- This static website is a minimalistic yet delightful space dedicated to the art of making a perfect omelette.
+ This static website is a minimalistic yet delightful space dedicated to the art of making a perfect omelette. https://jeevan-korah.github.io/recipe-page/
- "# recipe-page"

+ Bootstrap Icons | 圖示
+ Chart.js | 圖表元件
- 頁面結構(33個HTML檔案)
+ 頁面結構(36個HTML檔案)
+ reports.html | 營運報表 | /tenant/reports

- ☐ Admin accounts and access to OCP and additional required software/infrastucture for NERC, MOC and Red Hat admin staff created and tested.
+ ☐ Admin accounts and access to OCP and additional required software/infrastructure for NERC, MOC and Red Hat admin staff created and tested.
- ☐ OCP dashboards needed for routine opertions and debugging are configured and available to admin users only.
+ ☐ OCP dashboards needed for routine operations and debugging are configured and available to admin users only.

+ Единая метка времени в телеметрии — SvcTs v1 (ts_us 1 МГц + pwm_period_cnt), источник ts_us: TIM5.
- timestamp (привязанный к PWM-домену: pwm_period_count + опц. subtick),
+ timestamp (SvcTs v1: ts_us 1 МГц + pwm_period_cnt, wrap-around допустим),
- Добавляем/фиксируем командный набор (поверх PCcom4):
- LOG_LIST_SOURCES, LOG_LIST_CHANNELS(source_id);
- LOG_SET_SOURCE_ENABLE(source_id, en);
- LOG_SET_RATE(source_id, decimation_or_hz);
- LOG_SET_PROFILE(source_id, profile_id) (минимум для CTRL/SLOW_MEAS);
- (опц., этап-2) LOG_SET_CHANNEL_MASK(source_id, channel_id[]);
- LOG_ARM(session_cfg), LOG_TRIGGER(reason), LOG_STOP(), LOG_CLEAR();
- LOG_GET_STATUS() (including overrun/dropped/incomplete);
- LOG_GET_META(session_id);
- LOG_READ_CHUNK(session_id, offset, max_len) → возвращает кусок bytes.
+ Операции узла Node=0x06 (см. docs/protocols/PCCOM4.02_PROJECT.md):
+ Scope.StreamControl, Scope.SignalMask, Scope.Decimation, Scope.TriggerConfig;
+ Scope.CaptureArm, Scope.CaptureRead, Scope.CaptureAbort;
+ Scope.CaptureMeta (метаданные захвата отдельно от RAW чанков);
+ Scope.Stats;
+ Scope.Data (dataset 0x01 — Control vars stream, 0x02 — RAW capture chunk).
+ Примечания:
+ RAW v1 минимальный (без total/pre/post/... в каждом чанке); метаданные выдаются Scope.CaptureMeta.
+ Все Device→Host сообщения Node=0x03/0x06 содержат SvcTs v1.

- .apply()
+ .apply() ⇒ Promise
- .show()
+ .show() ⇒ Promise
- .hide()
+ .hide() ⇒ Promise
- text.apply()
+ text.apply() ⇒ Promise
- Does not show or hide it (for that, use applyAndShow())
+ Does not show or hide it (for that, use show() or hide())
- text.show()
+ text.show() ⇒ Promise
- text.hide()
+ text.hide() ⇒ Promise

TASK TO COMPLETE: Write out exactly the lines that fall from the line with "источник ts_us: TIM5." to the line with "LOG_TRIGGER(reason), LOG_STOP(), LOG_CLEAR();" in the records above, keeping both ends.

ANSWER BOX:
+ Единая метка времени в телеметрии — SvcTs v1 (ts_us 1 МГц + pwm_period_cnt), источник ts_us: TIM5.
- timestamp (привязанный к PWM-домену: pwm_period_count + опц. subtick),
+ timestamp (SvcTs v1: ts_us 1 МГц + pwm_period_cnt, wrap-around допустим),
- Добавляем/фиксируем командный набор (поверх PCcom4):
- LOG_LIST_SOURCES, LOG_LIST_CHANNELS(source_id);
- LOG_SET_SOURCE_ENABLE(source_id, en);
- LOG_SET_RATE(source_id, decimation_or_hz);
- LOG_SET_PROFILE(source_id, profile_id) (минимум для CTRL/SLOW_MEAS);
- (опц., этап-2) LOG_SET_CHANNEL_MASK(source_id, channel_id[]);
- LOG_ARM(session_cfg), LOG_TRIGGER(reason), LOG_STOP(), LOG_CLEAR();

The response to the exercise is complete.